Carroll was reported missing early Sunday evening. A trooper dispatch said he was seen "riding a borrowed snowmachine and very intoxicated." Villagers went looking for him when he didn't come home that night and notified troopers when he hadn't appeared by the next morning. Troopers organized a broader search with the help of the Civil Air Patrol, the Alaska Air National Guard and the Fort Yukon Tribal Council.

They focused on trails in the immediate area of the village. The small search area made the search much easier. The Air National Guard's Pavehawk helicopter spotted the snowmachine about five miles outside the community not long after the search began. Tracks leading away from it indicated where Carroll had started hiking. The Guard followed the tracks to Carroll, according to troopers, who said he was later picked up by ground searchers, hauled back to Fort Yukon, examined and sent home.

Seibold, searchers say, is lost in a vast wilderness area without trails, and officials have about run out of ideas of where to look for him. A survival instructor from a Wisconsin school that teaches old, American Indians skills, he was on a spiritual journey into the Alaska wild. His disappearance has attracted national and international attention. The Daily Mail Tuesday reported friends of Seibold are confident he remains alive.

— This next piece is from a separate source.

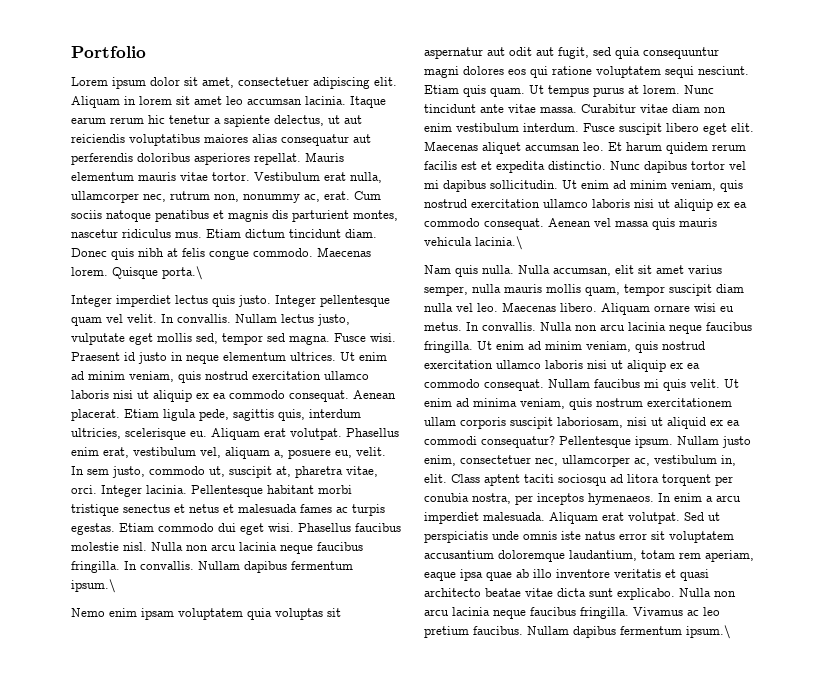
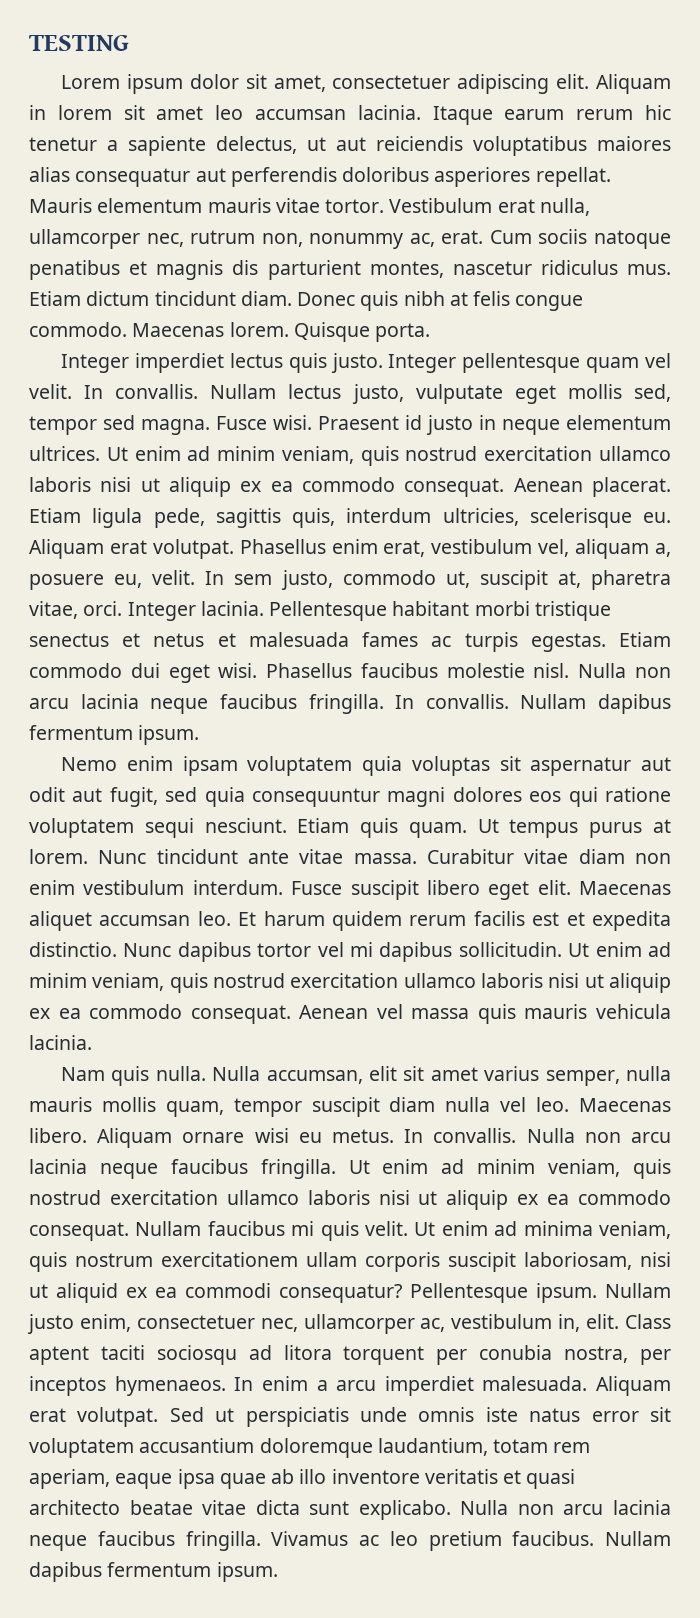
[71,46,146,58] Portfolio -> [29,35,129,51] TESTING
[162,266,203,280] porta.\ -> [375,323,431,342] porta.
[71,579,116,593] ipsum.\ -> [138,725,200,745] ipsum.
[475,236,523,250] lacinia.\ -> [29,1035,92,1050] lacinia.
[686,625,731,639] ipsum.\ -> [216,1562,278,1582] ipsum.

But the search for him is not expected to continue much longer, given searchers really don't know where to look. The obvious routes from the cabin where Seibold was staying on the Ambler River to the village of Kobuk, where he planned to catch a flight home, have been examined. There was no sign of the missing man. Search and rescue professionals say they now need at least some new clue of where to look so they can focus search efforts. A trooper in Kotzebue noted it is near impossible to effectively search hundreds of square miles of wilderness. Searches are more successful when rescuers have some idea of where to go.

Only about 100 miles west of where the search for Seibold centered, troopers reported the pilot of a commercial air taxi on Saturday found a group of villagers who'd gone missing on a trip to the Kobuk River village of Noorvik.

Arthur Coffin, 47, and George Melton, 45, left the regional hub of Kotzebue headed home to Noorvik on a red, Honda four-wheeler, troopers said. When the men failed to show up, authorities were notified.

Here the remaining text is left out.